Der Festzug ist wieder einmal zum Stillstand gekommen, leider allzu häufig an diesem Tag.
Als sich um kurz nach 11 Uhr der Festzug langsam in Bewegung setzte, kam es schon nach wenigen Sekunden zum ersten Stau. Angeführt wurde unsere Festzuggruppe von unseren Vogelträgern, Matthias Fürst und Alexander Hertel, gefolgt vom Fahnenträger, unseren Damen, dem Königspaar Robert Fürst und Gattin Lore, den Mitgliedern des Vorstands und den Schützen. Und urplötzlich stand der Festzug wieder, nichts ging mehr!
Anders als bei den bekanntermaßen gut organisierten Festzügen der Bayerischen Landeshauptstadt war dieser Fürther Festzug leider von ständigen, teils mehrminütigen Pausen begleitet - ein nervenzehrendes "stop and go", das erst an der Tribüne der Ehrengäste vor dem Rathaus endete. Möglich, dass die permanenten Unterbrechungen des Festzuges mit ins "geplante Programm" gehörten, schließlich begann die Liveübertragung ja erst um 11:45 Uhr, und vorher sollte halt keine Festzuggruppe am Rathaus eintreffen...
nur 7 Damen im Festzug (gerade einmal 12% unserer weibl. Mitglieder)
Dem Vernehmen nach hatten sich diesmal wohl noch mehr Zuschauer eingefunden, um den Festzug live vor Ort mitzuerleben, als im Jahr zuvor. Und die Teilnehmer wurden von der Bevölkerung wie immer herzlich begrüßt - winkende Menschen, freundlicher Applaus von allen Seiten!
Nachteilig für einen geordneten Marsch durch die Stadt war ferner, dass die zwei benachbarten Musikkapellen von unserer Festzuggruppe doch noch zu weit entfernt waren, und dass sich die Musikbeiträge beider Kapellen an unserer Position so unschön mischten, dass an Gleichschritt nicht zu denken war.
Schützenkönig Robert Fürst während einer der unzähligen Pausen
Der 1. Schützenmeister begrüßte die auf der Tribüne vor dem Rathaus anwesenden Ehrengäste, allen voran Oberbürgermeister Dr. Jung und seinen Stellvertreter, Bürgermeister Hartmut Träger, Frau Landrätin Dr. Pauli, Frau MdL Petra Guttenberger, dem Alt-OB Uwe Lichtenberg und viele andere, namentlich mehr oder wenige bekannte Politiker aus Fürth und unserer Region im Vorbeimarsch.

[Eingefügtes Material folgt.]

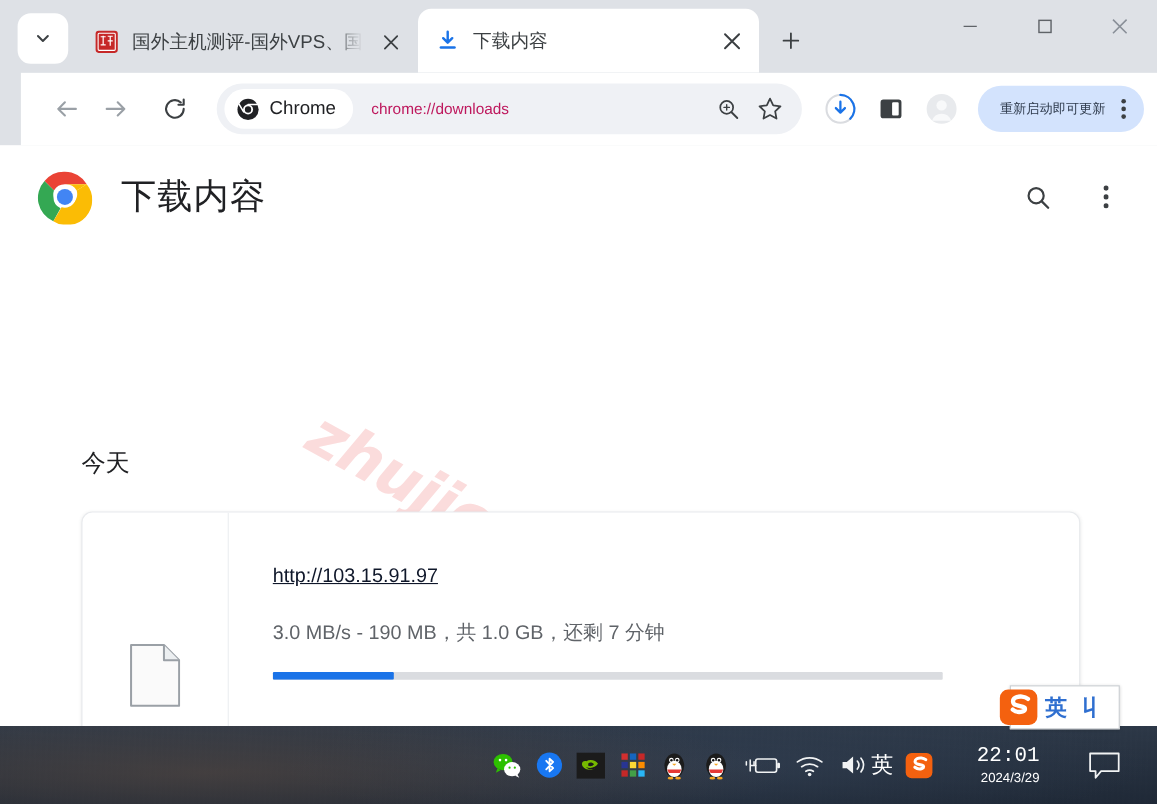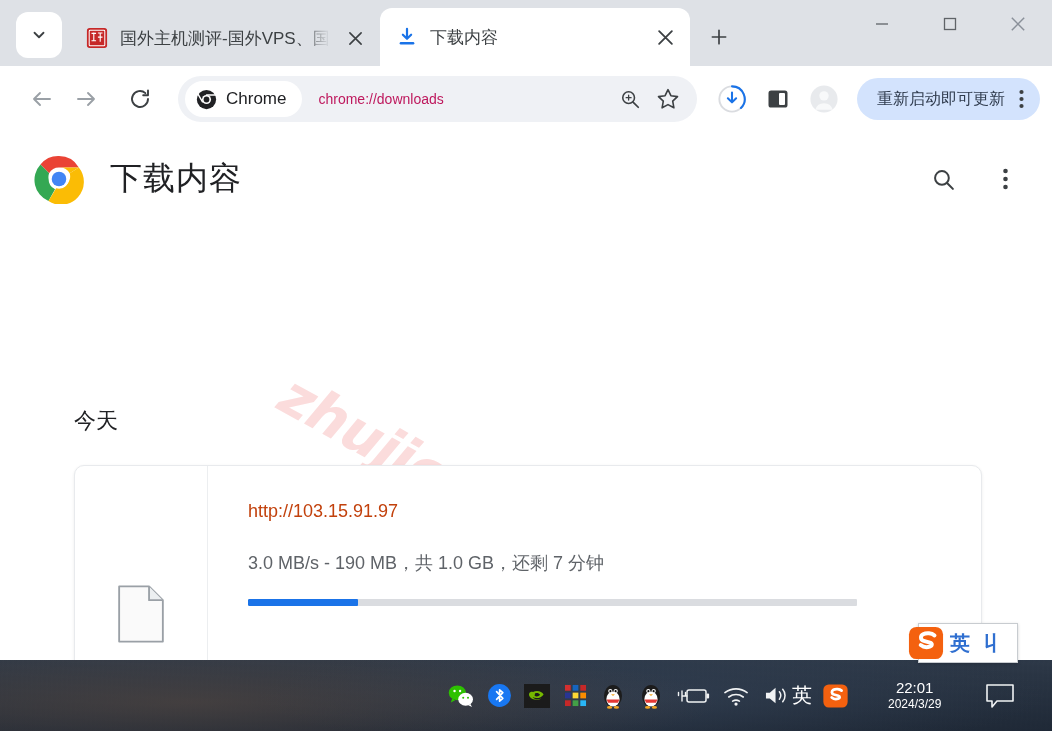--- a/index.html
+++ b/index.html
@@ -126,6 +126,7 @@
     align-items: center;
     padding: 0 12px 0 22px;
     gap: 4px;
+    margin-left: 19px;
   }
   .navbtn {
     width: 40px; height: 40px;

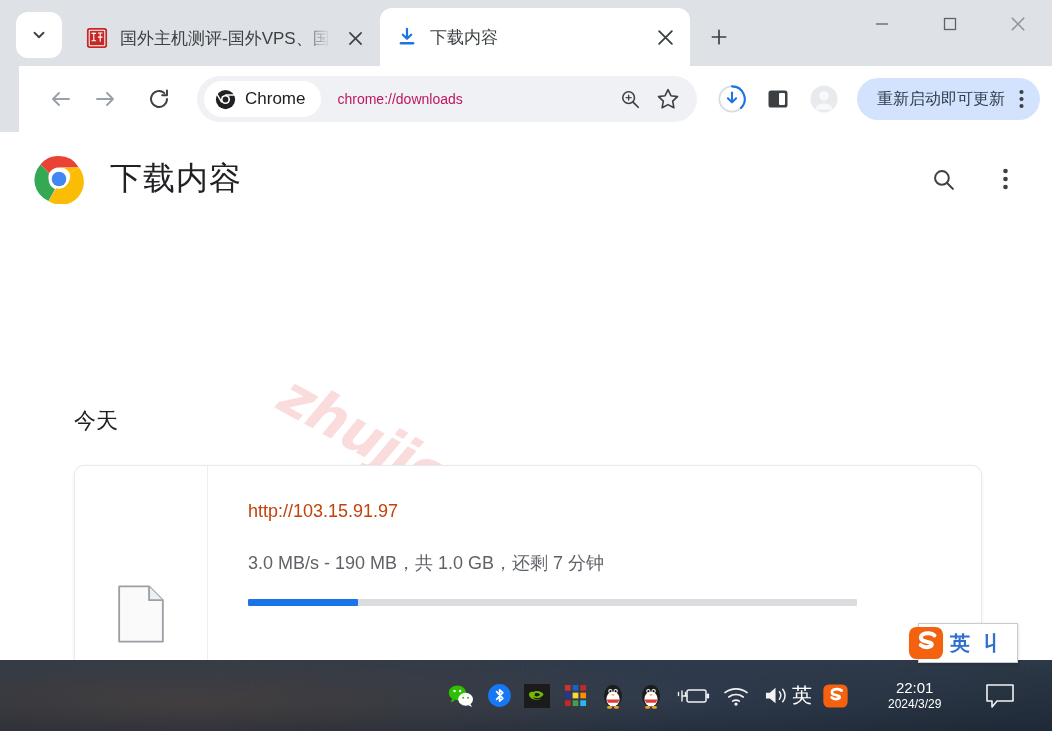--- a/index.html
+++ b/index.html
@@ -196,7 +196,7 @@
     flex: none;
   }
   .update-pill .lbl {
-    font-size: 16px;
+    font-size: 12px;
     color: #2f3b4d;
     white-space: nowrap;
   }

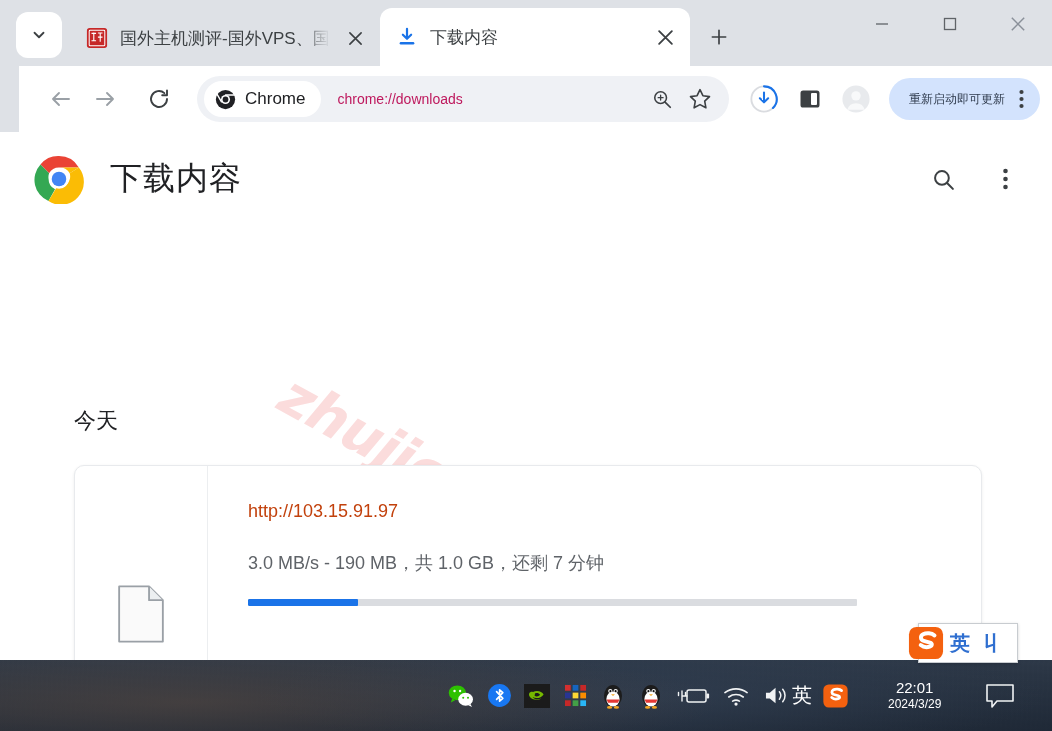--- a/index.html
+++ b/index.html
@@ -293,8 +293,9 @@
   }
   .dl-url {
     font-size: 18px;
-    color: #c2410c;
-    margin-top: 6px;
+    color: #0f172a;
+    margin-top: 18px;
+    text-decoration: underline;
   }
   .dl-status {
     font-size: 18px;

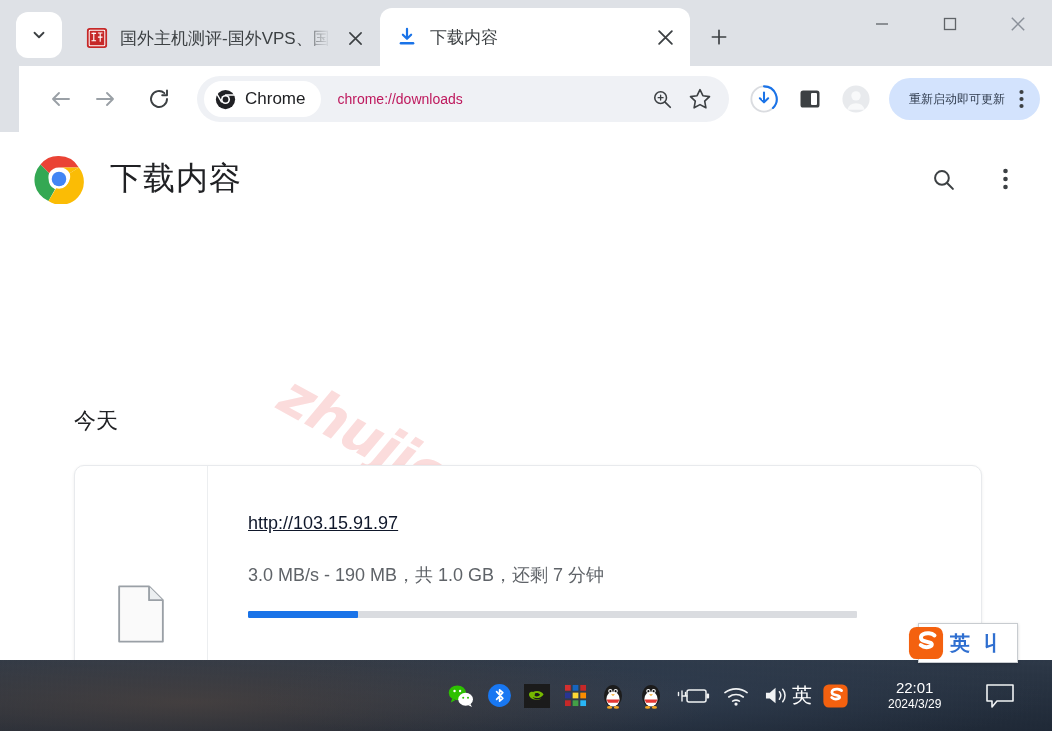--- a/index.html
+++ b/index.html
@@ -389,7 +389,7 @@
     line-height: 1.25;
     cursor: pointer;
   }
-  .clock .t { font-size: 15px; }
+  .clock .t { font-size: 19px; font-family: Liberation Mono, monospace; }
   .clock .d { font-size: 12px; text-align: right; }
   .notif {
     margin-left: 44px;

Die Präsenz des Fernsehens war nicht zu übersehen. Teils waren die Kameraleute auf den Auslegern extra herangeschaffter Kranwägen postiert, andere hatten sich stabile Gerüstkonstruktionen aus Stahlrohren zusammengestellt, um möglichst gute Aufnahmen für die Liveübertragung im Fernsehen einfangen zu können.
Unsere erst vor wenigen Tagen gereinigte Fahne, sie wird getragen von Thomas Irmler
Der Festzug löste sich nach dem Passieren der Ehrentribüne wie immer etwa vor der Stadthalle auf. Einige Teilnehmer verließen den Ort unmittelbar danach, um sofort heimzufahren, andere begaben sich noch zum Schützenhaus in der Kapellenstraße, um dort in aller Ruhe zum Mittag zu essen, oder um genüßlich ein Weizenbier, ein Pils oder ein Bier zu konsumieren.